The most common type of stress test is an exercise stress test, which involves walking or running on a treadmill or pedaling an exercise bike while your heart rate is monitored.
But if you are not able to exercise enough to raise your heart rate for an exercise stress test, your doctor may recommend that you have a nuclear stress test with a pharmacologic agent (also called a chemical stress test).
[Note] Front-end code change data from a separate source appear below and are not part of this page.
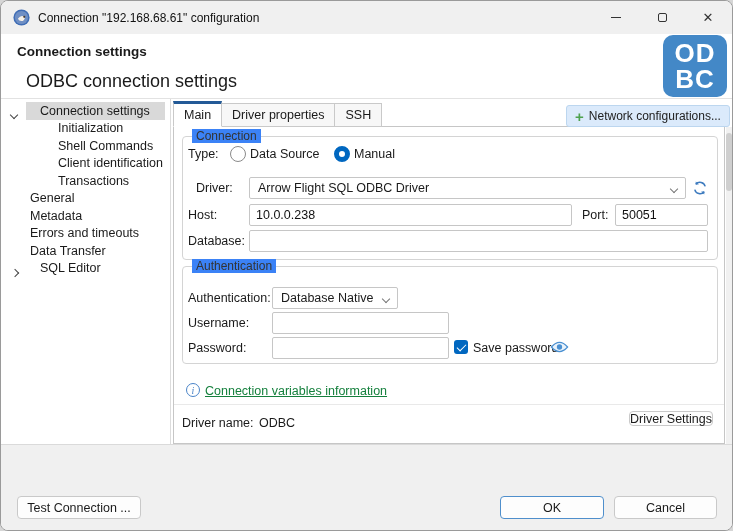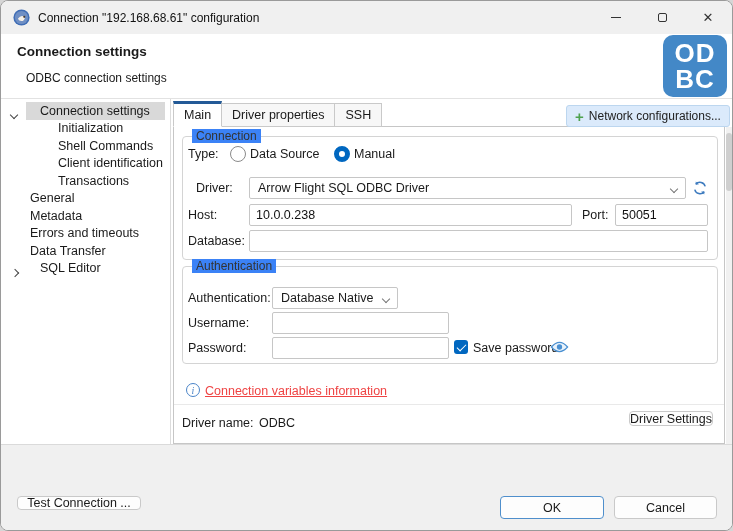--- a/index.html
+++ b/index.html
@@ -17,21 +17,21 @@
   .win-controls { position:absolute; right:1px; top:0; height:33px; display:flex; }
   .win-btn { width:46px; height:33px; display:flex; align-items:center; justify-content:center; }
   .glyph-min { width:10px; height:1px; background:#333; }
   .glyph-max { width:9px; height:9px; border:1px solid #333; border-radius:2px; }
   .glyph-close { font-size:13px; color:#333; line-height:1; }
 
   
   .header { position:absolute; left:0; top:33px; right:0; height:65px; background:#fff;
             border-bottom:1px solid #e2e2e2; }
   .header-title { position:absolute; left:16px; top:10px; font-size:13.5px; font-weight:bold; }
-  .header-subtitle { position:absolute; left:25px; top:37px; font-size:12px; }
+  .header-subtitle { position:absolute; left:25px; top:37px; font-size:18px; }
   .odbc-logo { position:absolute; left:662px; top:34px; width:64px; height:62px;
                background:#4388c7; border-radius:10px; color:#fff; font-weight:bold;
                font-size:26px; line-height:26px; letter-spacing:1px; display:flex;
                flex-direction:column; align-items:center; justify-content:center;text-align:center; }
 
   
   .sidebar { position:absolute; left:0; top:98px; width:169px; height:345px; background:#fff; }
   .v-divider { position:absolute; left:169px; top:98px; width:1px; height:345px; background:#dcdcdc; }
   .tree { padding-top:3px; }
   .tree-row { position:relative; height:17.5px; display:flex; align-items:center; cursor:default; }
@@ -76,34 +76,34 @@
   .radio { position:absolute; width:16px; height:16px; border-radius:50%; background:#fff; }
   .radio.off { border:1px solid #8b8b8b; }
   .radio.on  { border:5px solid #0067c0; }
   .checkbox { position:absolute; width:14px; height:14px; background:#0067c0; border-radius:3px; }
   .checkbox::after { content:''; position:absolute; left:4.6px; top:1.6px; width:4px; height:8px;
                      border:solid #fff; border-width:0 1.6px 1.6px 0; transform:rotate(45deg); }
   .icon-abs { position:absolute; }
   .info-circle { width:14px; height:14px; border:1.3px solid #4a84c8; border-radius:50%;
                  color:#4a84c8; font-size:10px; display:flex; align-items:center;
                  justify-content:center; font-style:italic; font-family:"Liberation Serif",serif; }
-  .varlink { position:absolute; color:#ef4444; text-decoration:underline; cursor:pointer; }
+  .varlink { position:absolute; color:#15803d; text-decoration:underline; cursor:pointer; }
   .panel-divider { position:absolute; left:0; right:0; top:277px; height:1px; background:#e9e9e9; }
   .btn { background:#fdfdfd; border:1px solid #c9c9c9; border-radius:4px; font:inherit;
          display:flex; align-items:center; justify-content:center; color:#1a1a1a; }
   .drv-settings { position:absolute; left:455px; top:284px; width:84px; height:15px; }
 
   
   .scroll-track { position:absolute; left:725px; top:126px; width:6px; height:317px; background:#f1f1f1; }
   .scroll-thumb { position:absolute; left:0; top:6px; width:6px; height:58px; background:#cfcfcf; border-radius:3px; }
 
   
   .footer { position:absolute; left:0; top:443px; right:0; height:88px; background:#f0f0f0;
             border-top:1px solid #dadada; }
-  .btn-test   { position:absolute; left:16px;  top:51px; width:124px; height:14px; }
+  .btn-test   { position:absolute; left:16px;  top:51px; width:124px; height:23px; }
   .btn-ok     { position:absolute; left:499px; top:51px; width:104px; height:23px; border-color:#4f8fcc; }
   .btn-cancel { position:absolute; left:613px; top:51px; width:103px; height:23px; }
 </style>
 </head>
 <body>
 
 <div class="window">
 
   <div class="titlebar">
     <svg class="app-icon" viewBox="0 0 16 16">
You may be a candidate for this type of stress test if you have experienced any of the following:
- Kidney transplant
- Heart transplant
- Recent knee or hip replacement
- Chronic obstructive pulmonary disease (COPD)
- Lung cancer
- Blood clots in the legs
- Arthritis that limits your ability to walk or ride a bike
- Obesity that limits your mobility
- Arrhythmia (abnormal heart rhythm)
- Have previously had a heart procedure
- Have a pacemaker
In a nuclear stress test with a pharmacologic agent, you sit in a chair or lie down while you're given a drug that makes the heart respond as if you were exercising. This is followed by a small dose of a radioactive isotope imaging tracer material.
Once the tracer is absorbed by your body, a camera takes detailed images of your heart—one when the heart is stressed, and another when it is at rest. The pictures are then compared to see how well blood flows into your heart.
If your doctor would like you to have a stress test, he or she will recommend the type of stress test that's best for you.